Esta é uma regra que não se restringe à Finlândia, mas vale para todo o mundo. "Nós nunca teríamos encontrado este gene se tivéssemos analisado moradores de grandes metrópoles de diferentes origens étnicas", afirmou Palotie, destacando a característica única do vilarejo finlândes.
Entre os sintomas mais comuns apresentados por pacientes esquizofrênicos estão alucinações e delírios, além de distúrbios na linguagem e na organização de pensamentos. Se a doença for diagnosticada em um estágio precoce, o quadro pode ser controlado com medicamentos.
Parceria inesperada
Enquanto os autores finlandeses se perguntavam porque esse gene em específico tinha relação com a esquizofrenia, bioquímicos da Universidade de Wurzburg, na Alemanha, souberam do estudo pela internet. Eles já investigavam a proteína TOP3β e ficaram entusiasmados com a descoberta de Palotie. "Nós já tínhamos um palpite de que o gene tinha algo a ver com a doença, mas descobrimos ao ler o estudo que ele realmente era um fator de risco ", contou George Stoll, da universidade alemã.

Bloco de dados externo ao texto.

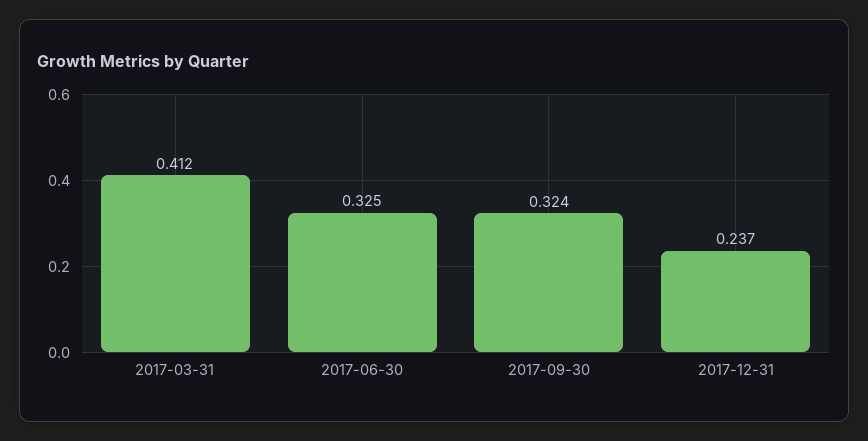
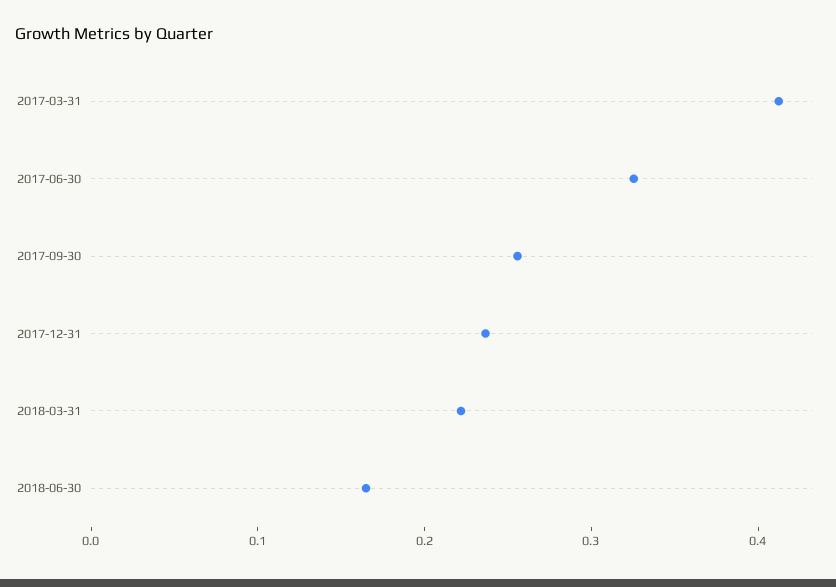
2017-09-30: 0.324 -> 0.26
2018-03-31: none -> 0.22
2018-06-30: none -> 0.16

TOP3β não é o único gene considerado pela ciência como fator chave no desenvolvimento da doença. Pesquisadores já haviam descoberto diferentes genes desse tipo, inclusive uma concentração deles no cromossomo 22. No entanto, a causa bioquímica que provoca o efeito observado ainda é um mistério. O mesmo vale para o TOP3β.
Até agora, pesquisadores sabem que a proteína produzida pelo gene provoca efeitos no núcleo celular e que ela atua na regulação do gene. "Nós já havíamos identificado os rastros do sinal celular quando a proteína é ativa. Ou seja, nós já sabemos onde procurar", disse Stoll. Os cientistas querem descobrir o que exatamente acontece de errado na célula quando a proteína não está presente. E a razão pela qual essa combinação faz com que a esquizofrenia apareça.
Transtorno duplicado
O que torna o gene tão interessante é que ele faz parte de um grupo maior de genes. Um de seus "genes parceiros" é o chamado FMRP, que também é ligado a um distúrbio mental chamado síndrome do X frágil, uma deficiência mental que se manifesta, entre outros, no autismo.

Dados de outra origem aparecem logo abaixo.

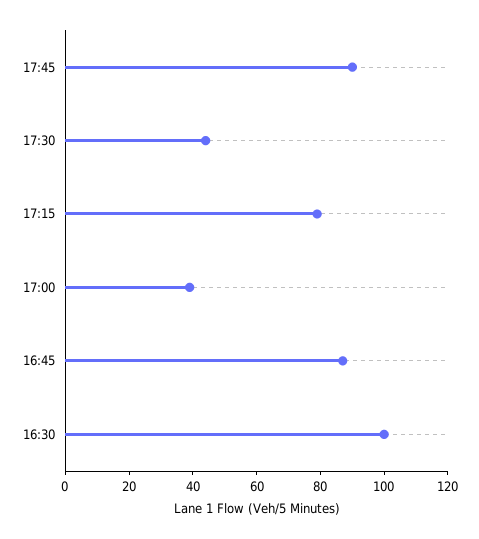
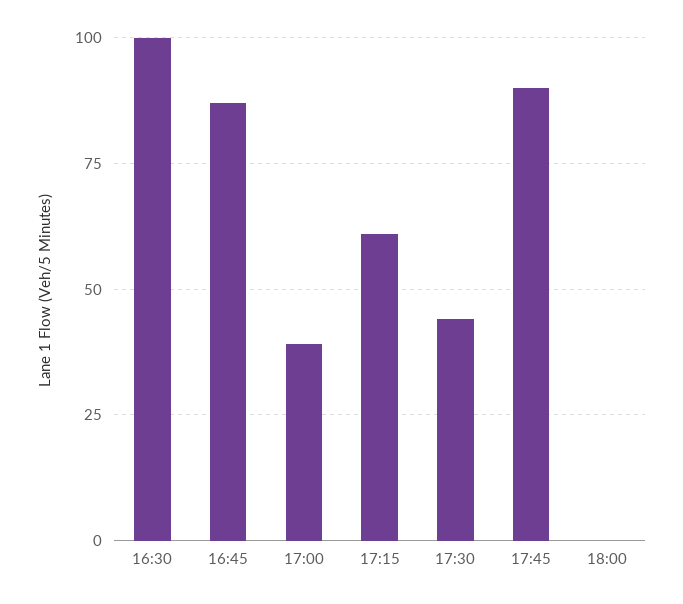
17:15: 80 -> 60
18:00: none -> 0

Segundo o espectro de transtornos mentais definido pelos cientistas, esquizofrenia e autismo são exatamente o oposto. "Nós acreditamos que, dependendo de qual das duas proteínas está ausente na célula, isso desencadeia um extremo ou o outro", diz Stoll.

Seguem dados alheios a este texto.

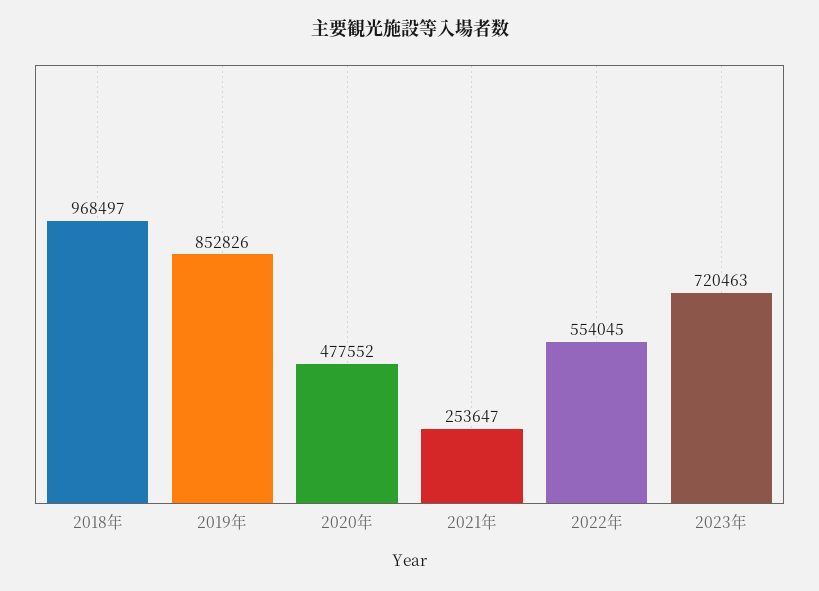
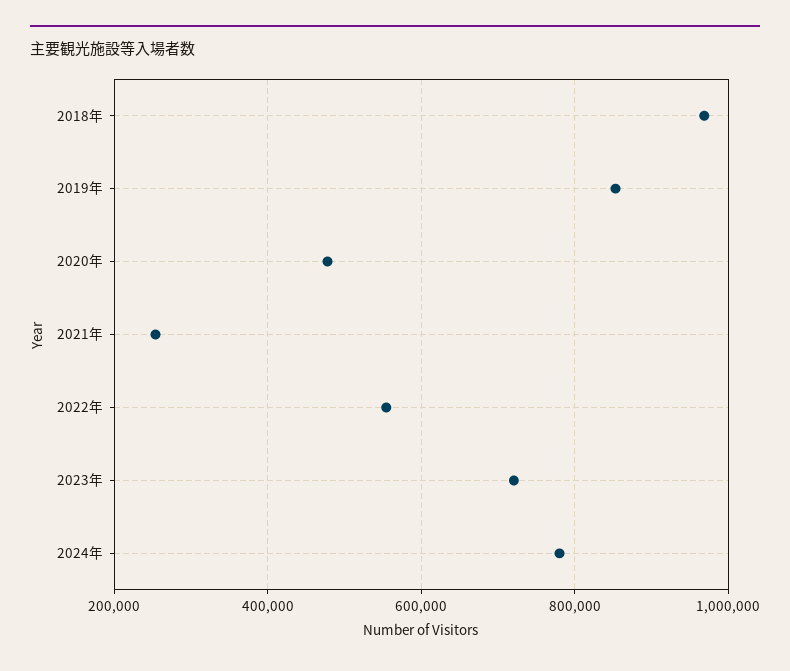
2024年: none -> 780000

As duas doenças, portanto, estariam ligadas geneticamente e se manifestariam, na maior parte das vezes, conjuntamente. Estudos recentes confirmam essa teoria, afima Palotie. "Temos dados que ainda não foram publicados que mostram que as pessoas que sofrem de síndrome do X frágil têm um alto risco de ter esquizofrenia."
Alvo potencial para medicamentos
Por meio de teste genético, já é possível descobrir se existe risco de a esquizofrenia se manifestar. No entanto, Stoll não se mostra muito entusiasmado com essa iniciativa: a falta do gene TOP3β não significa que a pessoa terá o transtorno.
Mais importante que os testes é usar a descoberta para desenvolver novas substâncias, capazes de substituir a proteína que falta na célula. "Encontrar um único gene e caracterizar a sua função é um passo na direção correta, mas não pode haver a expectativa de que isso leve à cura da esquizofrenia", pondera Stoll.